We all belong because of the one who crossed the chasm, who bridged the divide of Creator and creation, who joined what was separated in sin and death together in forgiveness and resurrection. In Christ, the one who is both our flesh and the divine, we are joined to the Trinue God of all.
And this same Christ, likes to keep reminding us of that. Not in the complications, but by meeting us in the flesh. Christ meets in human voices and bodies that read and proclaim God’s word, in prayer and song, in peace shared and praises given.
Christ reminds us that we all belong in the water that washes us and the oil that anoints us, and we are washed and forgiven by God, we are anointed and clothed by God, and we given the same family name – Christian.
And Christ reminds us that we are all one in the same body. As Jesus gathers at the table, as we share in Body and Blood of Christ, God makes us what we eat and drink – Christ’s body given for the sake of the world.
And all those complications, all those other things, all those reasons we find to say someone whether belongs or doesn’t… those things are pushed aside.

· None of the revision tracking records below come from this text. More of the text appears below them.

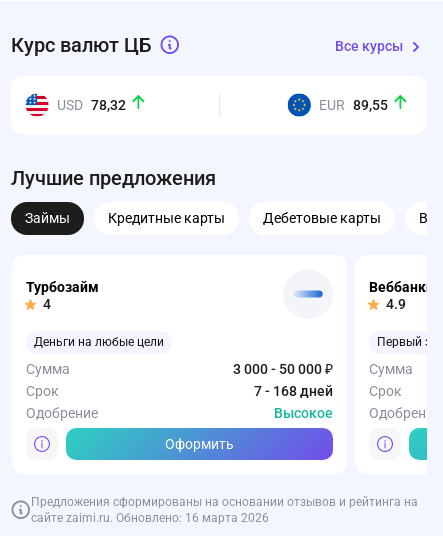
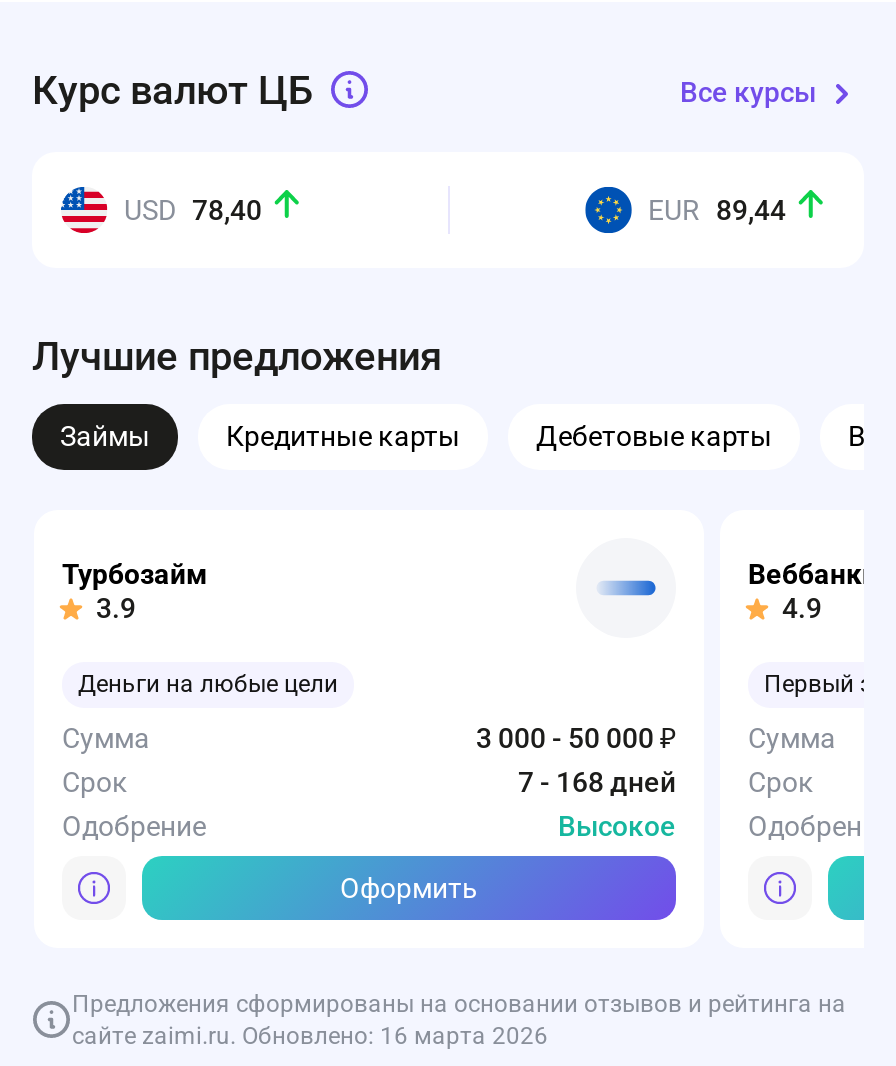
- USD 78,32
+ USD 78,40

- EUR 89,55
+ EUR 89,44

- 4
+ 3.9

And instead Christ proclaims us that belonging isn’t up to us, not based on our worth or the worthiness of the generations that came before, not based on our ability to participate or contribute, not determined by our integration into the fabric of community, the number of connections to others we carry….
But belonging is determined by the One to whom we belong.
Today, Christ declares to Peter, to the early church, and to us… that we no matter who we are, we belong to God.
One thought on “The Complications of Belonging to a Church”
We belong to God…. children of the king. Amen.